He looks me over like a predator admiring his prize.
“Millicent, our rare gem.”
His voice slithers through the air as his hand grips my jaw, tilting my head upward. I flinch, another surge of violent visions flashing behind my eyes. A desolate landscape, a sea of broken bodies, black eyes blinking from an endless abyss.
“Cage, snap out of it,” I growl, twisting against his hold. His grip claws into my neck, bruising me.
“Do not dare defy me,” he leans in close, sneering.
“We need to check on the others,” I try, clinging to logic. I hope a mention of the people he loves might ground him. He doesn’t even blink. He’s fixated on me.
“Who are you, and what do you want?” I demand.
“I am Cage. And you know who and what I want.” His lips curl into a cruel smile. “You slip away like sand through my fingers, but not this time. You can’t escape me, Millicent. I am inevitable.”
Rage coils in me. “Don’t make me fight you.”

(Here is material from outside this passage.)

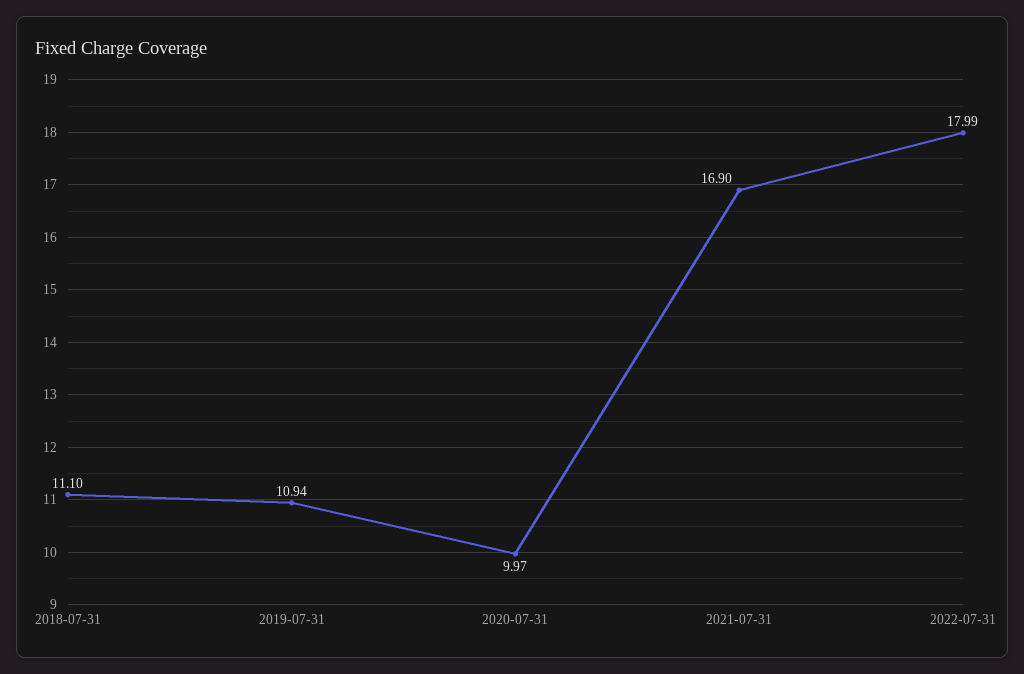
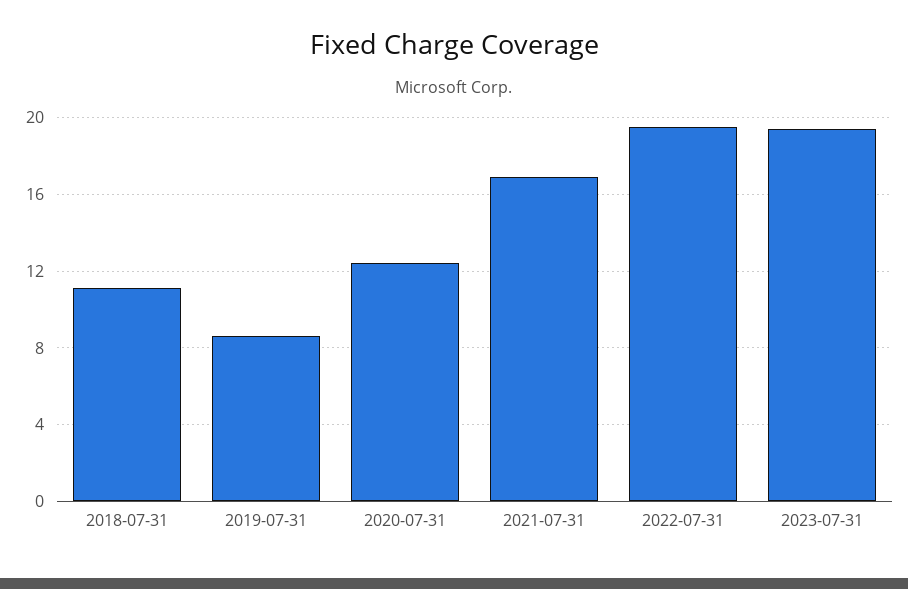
2019-07-31: 10.94 -> 8.5
2020-07-31: 9.97 -> 12.5
2022-07-31: 17.99 -> 19.5
2023-07-31: none -> 19.5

That intrigues him. His aura is completely different, it’s colder, fouler. Whatever part of him remains is buried beneath this malevolence. I know this threat isn’t directed at me. It’s meant for the others.
I cup his face, drawing us close, our foreheads touching. “Let me in.”
“Not a chance,” he whispers. “You play too many games.”
“I thought you liked games.” I slide my hands slowly down his arm toward the obsidian blade in his grip.
“Not the kind you play,” he snaps, irritation cutting through the stillness in his voice.
I move. One sharp pull, and I drive the blade into my own stomach.
Agony erupts through me. The cursed metal sears as it sinks deep, rot bleeding through my insides. I scream, my knees buckling beneath me.
“What have you done!” Cage roars, his voice thunderous enough to rattle the room.
He catches me before I collapse, and he rips the blade free. His eyes flicker, black splitting with flashes of silver. The presence inside him begins to shudder and reel.
The cursed energy that clings to the blade now tries to enter my system. The Nightmother stirs.
Stay out,she hisses at the invisible force.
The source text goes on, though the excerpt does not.